▶ [Work required]: The line containing "absolute; left: 3px;" marks the end; return exactly every line from the start of the records up to and including it, but no pictures.

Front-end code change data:
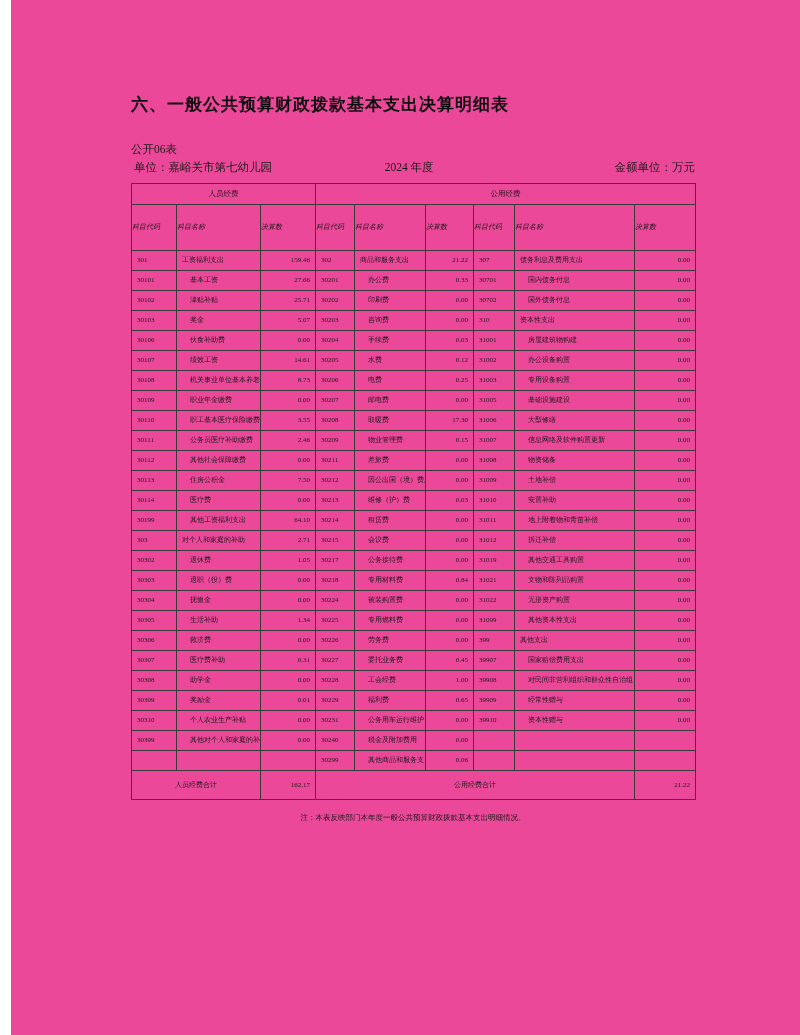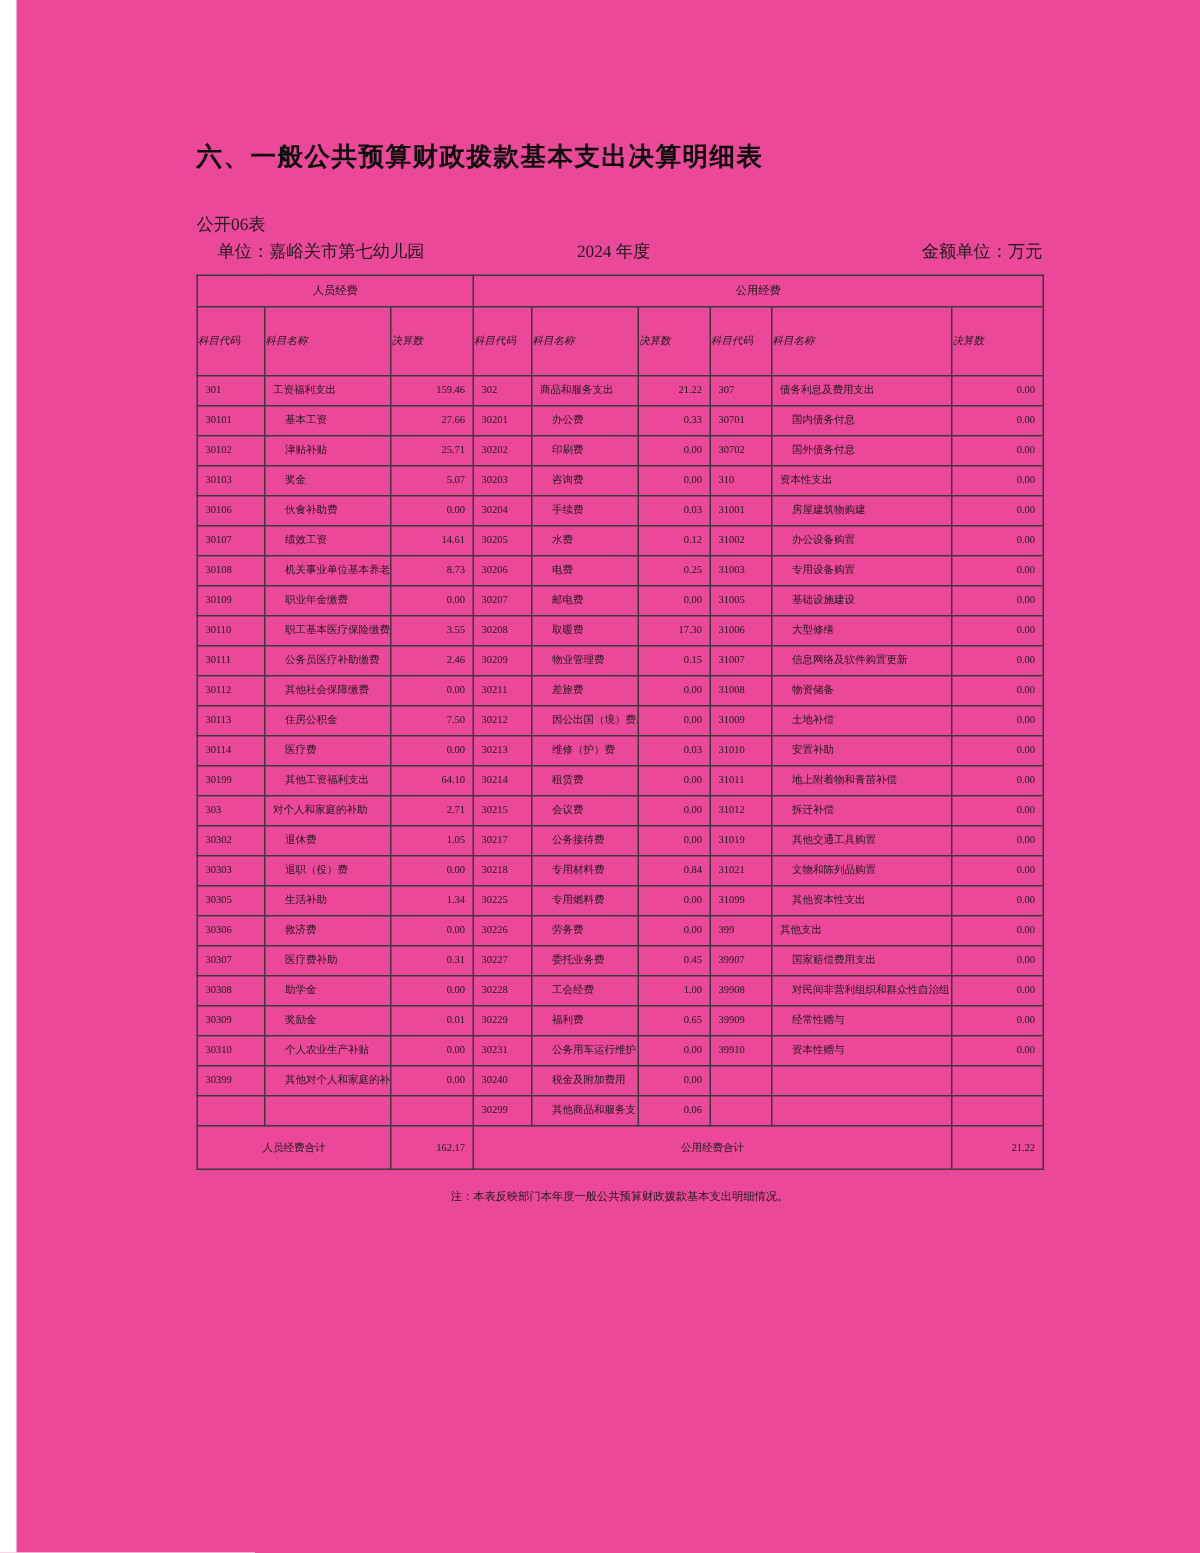--- a/index.html
+++ b/index.html
@@ -41,7 +41,7 @@
     font-size: 11.5px;
     white-space: nowrap;
   }
-  .meta-left  { position: absolute; left: 14px; top: 0; text-align: center; }
+  .meta-left  { position: absolute; left: 3px; top: 0; text-align: center; }
   .meta-center{ position: absolute; left: 50%; top: 0; transform: translateX(-58%); }
   .meta-right { position: absolute; right: 0; top: 0; }
 

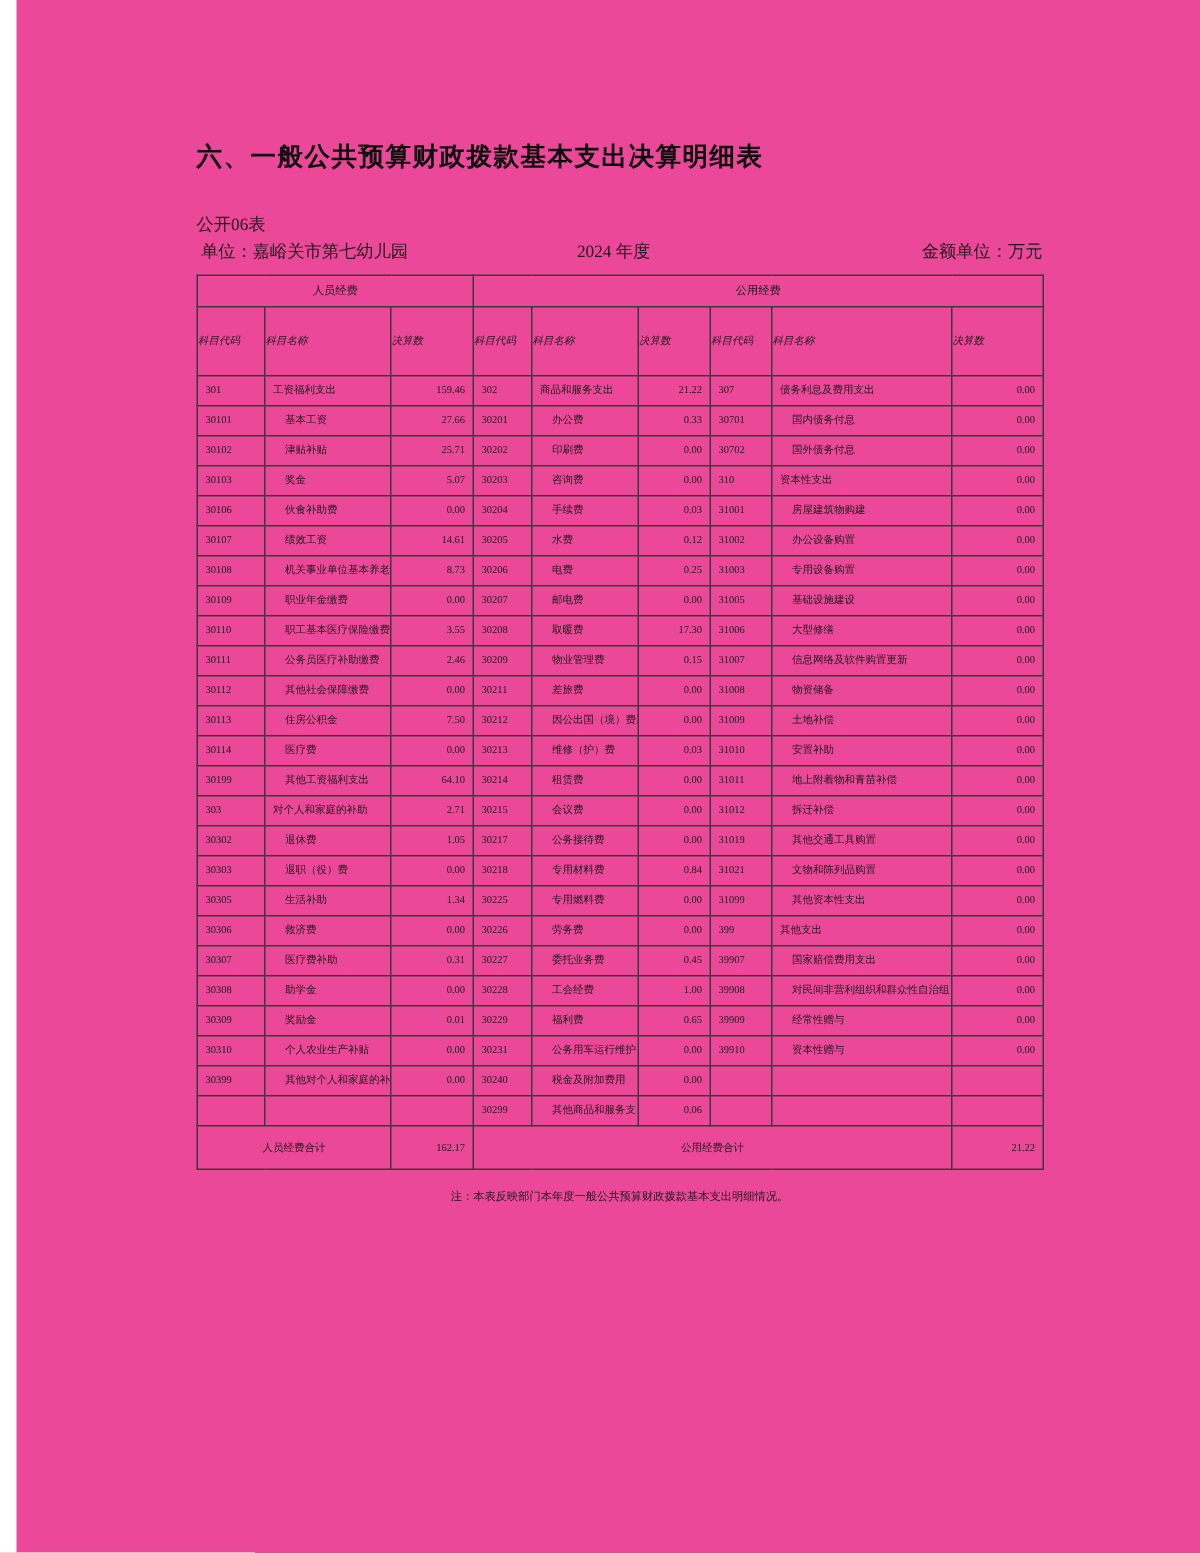--- a/index.html
+++ b/index.html
@@ -312,6 +312,17 @@
             <td class="value">0.00</td>
           </tr>
           <tr>
+            <td class="code">30304</td>
+            <td class="name indent">抚恤金</td>
+            <td class="value">0.00</td>
+            <td class="code">30224</td>
+            <td class="name indent">被装购置费</td>
+            <td class="value">0.00</td>
+            <td class="code">31022</td>
+            <td class="name indent">无形资产购置</td>
+            <td class="value">0.00</td>
+          </tr>
+          <tr>
             <td class="code">30305</td>
             <td class="name indent">生活补助</td>
             <td class="value">1.34</td>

▶ [Answer to the problem]:
--- a/index.html
+++ b/index.html
@@ -41,7 +41,7 @@
     font-size: 11.5px;
     white-space: nowrap;
   }
-  .meta-left  { position: absolute; left: 14px; top: 0; text-align: center; }
+  .meta-left  { position: absolute; left: 3px; top: 0; text-align: center; }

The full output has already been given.